Рут и Джейн увели Мэри.
– Ну-ка поглядим. Какой замечательный у девочки почерк! Вот что значит образование при монастыре! Полюбуйся, Дот.
– Да, мисс, отличный почерк. Я и сама так писала, пока училась в школе при монастыре.
– А что это все значит? Утреня, час первый, час девятый?…
– Это часы молитв в монастыре, мисс. Монахини ходят в церковь в определенное время – днем и ночью.
– В самом деле? А когда же бедняжки спят?
– Между полуночью и рассветом, мисс. Видите, она пишет, что хотела бы стать монахиней.
– «Я чувствую в себе призвание, и мать-настоятельница тоже так думает», – прочла Фрина. – «Мне предначертано свыше стать монахиней. Ах, если бы я была католичкой! Им проще: их семьи посчитали бы монашество за честь. Но папа никогда мне не разрешит, он устроил ужасный скандал, когда я сказала ему о своем желании. Внимание: всегда помнить о страданиях мучеников. Вот бы я могла помучить папу! Я ему совсем не нужна. Он любит только Кристину. И Пол тоже. Она блудница в пурпуре. Я желаю ей смерти». Сильно сказано, Дот.

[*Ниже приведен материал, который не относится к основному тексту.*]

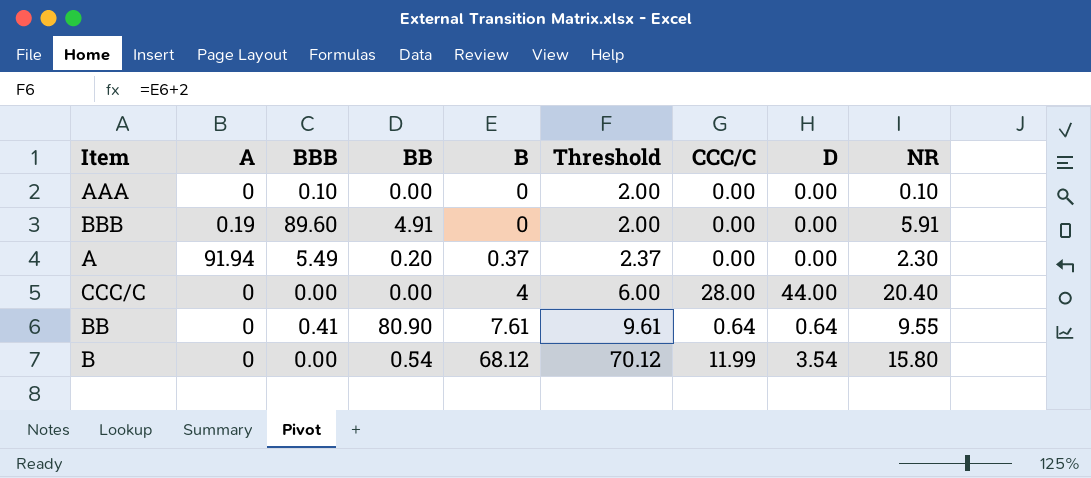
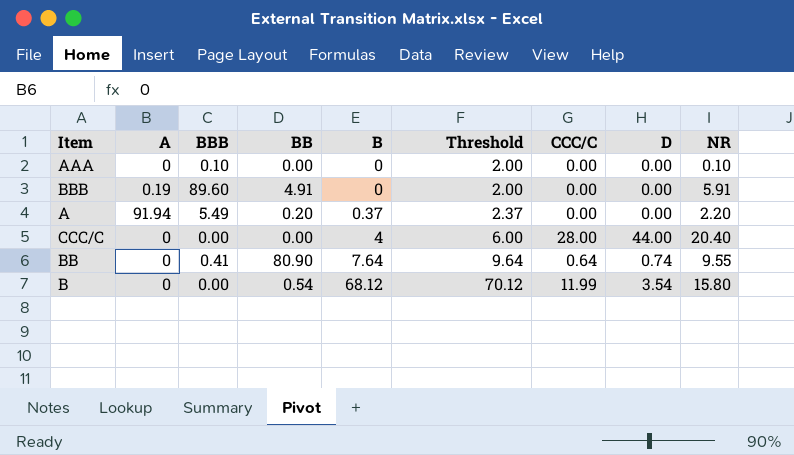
A | NR: 2.30 -> 2.20
BB | B: 7.61 -> 7.64
BB | Threshold: 9.61 -> 9.64
BB | D: 0.64 -> 0.74

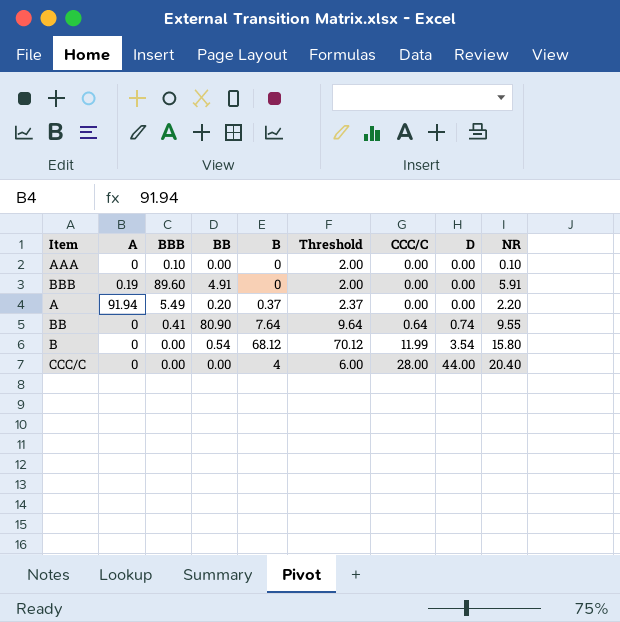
row order: B ascending -> CCC/C ascending

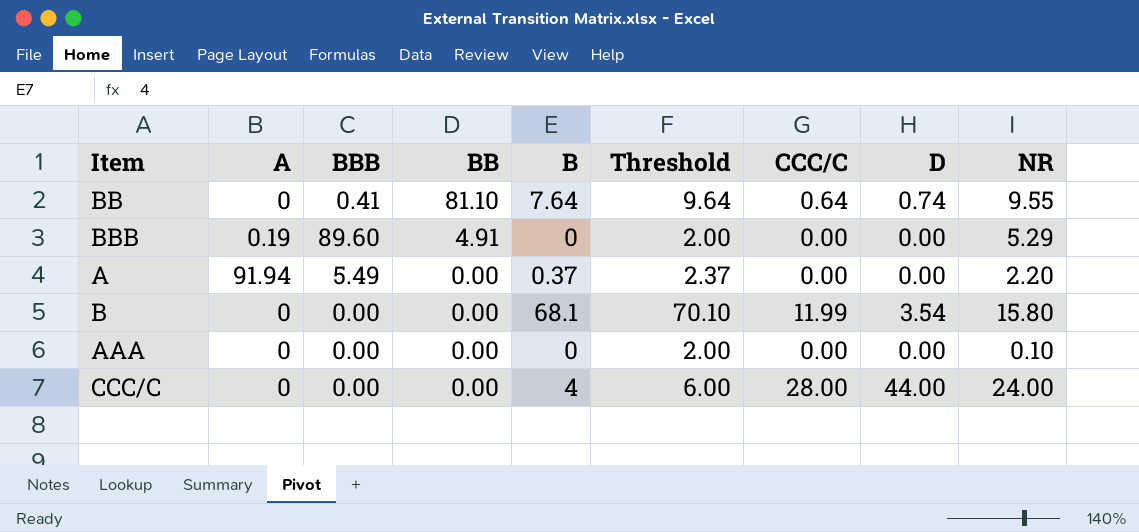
row order: CCC/C ascending -> BB descending
BB | BB: 80.90 -> 81.10
BBB | NR: 5.91 -> 5.29
A | BB: 0.20 -> 0.00
B | BB: 0.54 -> 0.00
B | B: 68.12 -> 68.1
B | Threshold: 70.12 -> 70.10
AAA | BBB: 0.10 -> 0.00
CCC/C | NR: 20.40 -> 24.00

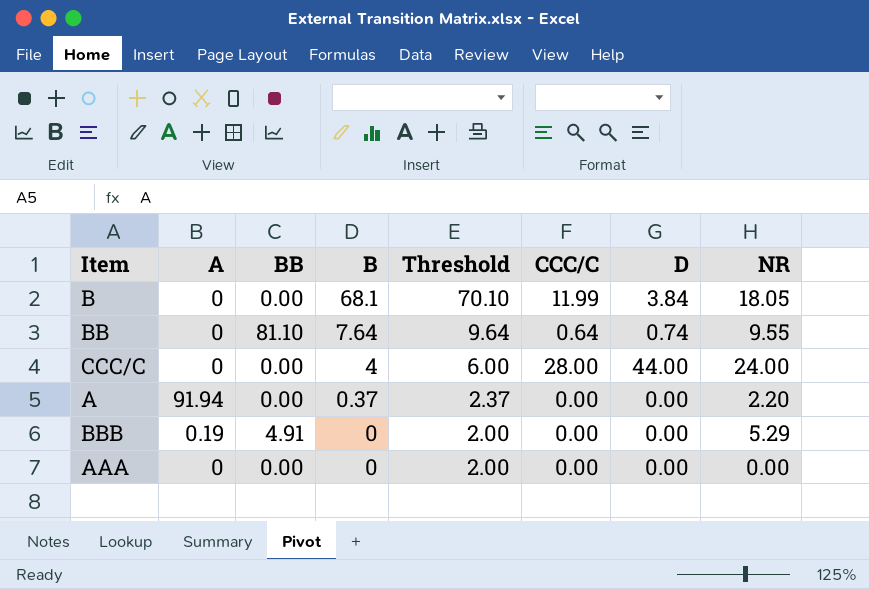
row order: BB descending -> B descending
column BBB | position: 3 -> none
B | D: 3.54 -> 3.84
B | NR: 15.80 -> 18.05
AAA | NR: 0.10 -> 0.00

– Да, мисс, но мне понятно, почему она так чувствовала. И она верно пишет о католических семьях. Моя мать хотела, чтобы я стала монахиней. Когда мне было двенадцать, я тоже думала, что у меня призвание. Многие девочки-католички мечтают стать монахинями. Бедняжка, надо было оставить ее в монастыре. Возможно, с возрастом она бы изменилась.
– Это место я пропущу… жалобы на отца… грубые замечания по поводу Кристины… ага! «Я не могу заснуть и молюсь в положенные часы. Прошлой ночью, когда папа был на собрании ложи, я видела, как Пол выходил из комнаты Кристины. Она поцеловала его в дверях. Как любовника. Это ужасно! Что мне делать? Мой отец опозорен. Мне надо все ему рассказать!»
– Обычная девчачья реакция, мисс, – серьезно сказала Дот. – Интересно, а как она поступила?
– Скоро узнаем, Дот. Потерпи. А он такой красавчик. У беременных определенно есть вкус.